→ **What is required**: In the copy you make, include no pictures, and transcribe every record exactly.
= = = =
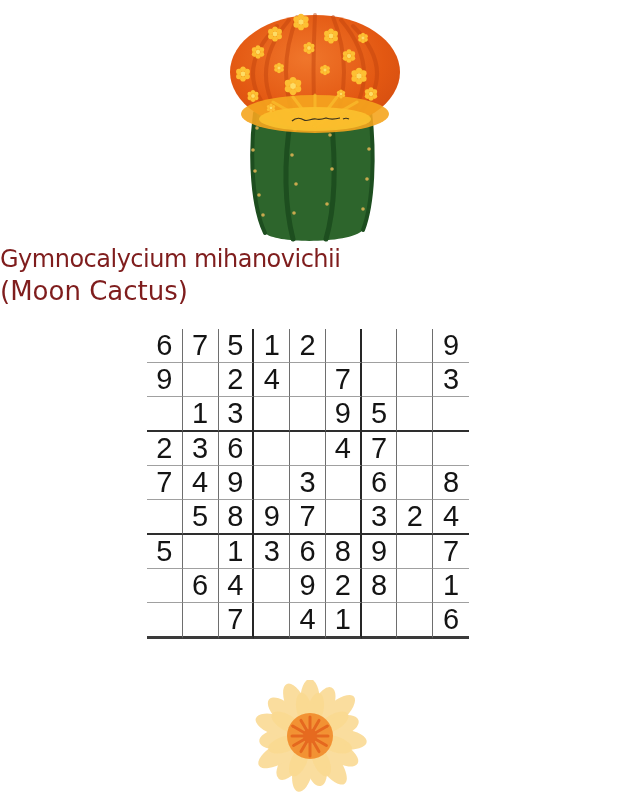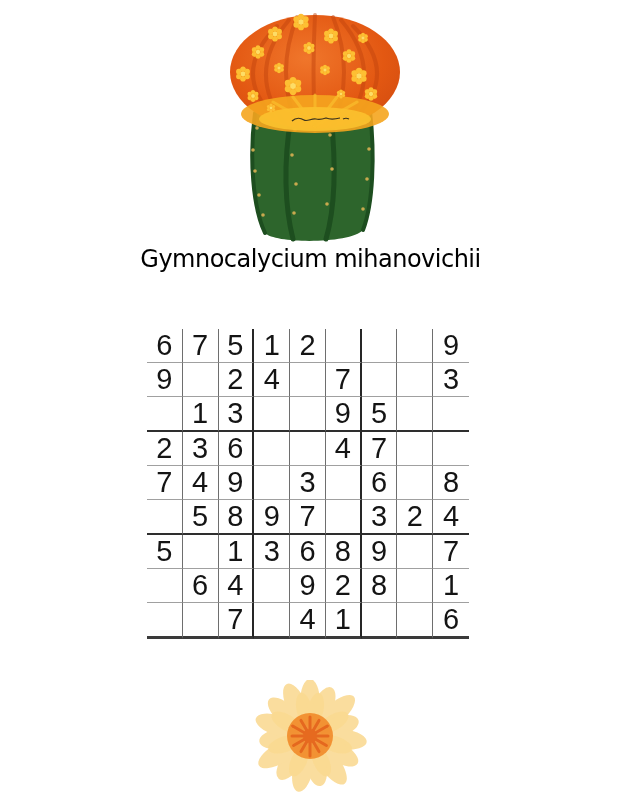--- a/index.html
+++ b/index.html
@@ -6,21 +6,21 @@
   .page{
     position:relative;
     width:621px;height:803px;
     background:#ffffff;
     font-family:"Liberation Sans",sans-serif;
     overflow:hidden;
   }
   .cactus-wrap{position:absolute;left:213px;top:8px;width:200px;height:235px;}
   .title-block{
     position:absolute;left:0;top:246px;width:621px;
-    text-align:center;color:#000000;
+    text-align:left;color:#7f1d1d;
     font-family:"DejaVu Sans",sans-serif;
     line-height:1.15;
   }
   .title-line1{font-size:24px;letter-spacing:-0.5px;}
   .title-line2{font-size:26px;letter-spacing:0px;margin-top:3px;}
   .sudoku{
     position:absolute;left:147px;top:329px;width:322px;height:306px;
     display:grid;
     grid-template-columns:repeat(9,1fr);
     grid-template-rows:repeat(9,1fr);
@@ -138,20 +138,21 @@
           <use href="#bloom" transform="translate(150 30) scale(0.7)"></use>
         </g>
 
         <path d="M79 113 c4 -4 9 -3 12 -1 c3 2 8 -2 12 -1 c4 1 7 0 10 -1 c5 2 10 1 14 0 m3 1 c2 -1 4 -1 6 0" stroke="#1b1b1b" stroke-width="1.2" fill="none" opacity="0.85"></path>
       </g>
     </svg>
   </div>
 
   <div class="title-block">
     <div class="title-line1">Gymnocalycium mihanovichii</div>
+    <div class="title-line2">(Moon Cactus)</div>
   </div>
 
   <div class="sudoku">
       <div class="cell">6</div>
       <div class="cell">7</div>
       <div class="cell vthick">5</div>
       <div class="cell">1</div>
       <div class="cell">2</div>
       <div class="cell vthick"></div>
       <div class="cell"></div>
= = = =
→ **Answer section**:
--- a/index.html
+++ b/index.html
@@ -6,21 +6,21 @@
   .page{
     position:relative;
     width:621px;height:803px;
     background:#ffffff;
     font-family:"Liberation Sans",sans-serif;
     overflow:hidden;
   }
   .cactus-wrap{position:absolute;left:213px;top:8px;width:200px;height:235px;}
   .title-block{
     position:absolute;left:0;top:246px;width:621px;
-    text-align:center;color:#000000;
+    text-align:left;color:#7f1d1d;
     font-family:"DejaVu Sans",sans-serif;
     line-height:1.15;
   }
   .title-line1{font-size:24px;letter-spacing:-0.5px;}
   .title-line2{font-size:26px;letter-spacing:0px;margin-top:3px;}
   .sudoku{
     position:absolute;left:147px;top:329px;width:322px;height:306px;
     display:grid;
     grid-template-columns:repeat(9,1fr);
     grid-template-rows:repeat(9,1fr);
@@ -138,20 +138,21 @@
           <use href="#bloom" transform="translate(150 30) scale(0.7)"></use>
         </g>
 
         <path d="M79 113 c4 -4 9 -3 12 -1 c3 2 8 -2 12 -1 c4 1 7 0 10 -1 c5 2 10 1 14 0 m3 1 c2 -1 4 -1 6 0" stroke="#1b1b1b" stroke-width="1.2" fill="none" opacity="0.85"></path>
       </g>
     </svg>
   </div>
 
   <div class="title-block">
     <div class="title-line1">Gymnocalycium mihanovichii</div>
+    <div class="title-line2">(Moon Cactus)</div>
   </div>
 
   <div class="sudoku">
       <div class="cell">6</div>
       <div class="cell">7</div>
       <div class="cell vthick">5</div>
       <div class="cell">1</div>
       <div class="cell">2</div>
       <div class="cell vthick"></div>
       <div class="cell"></div>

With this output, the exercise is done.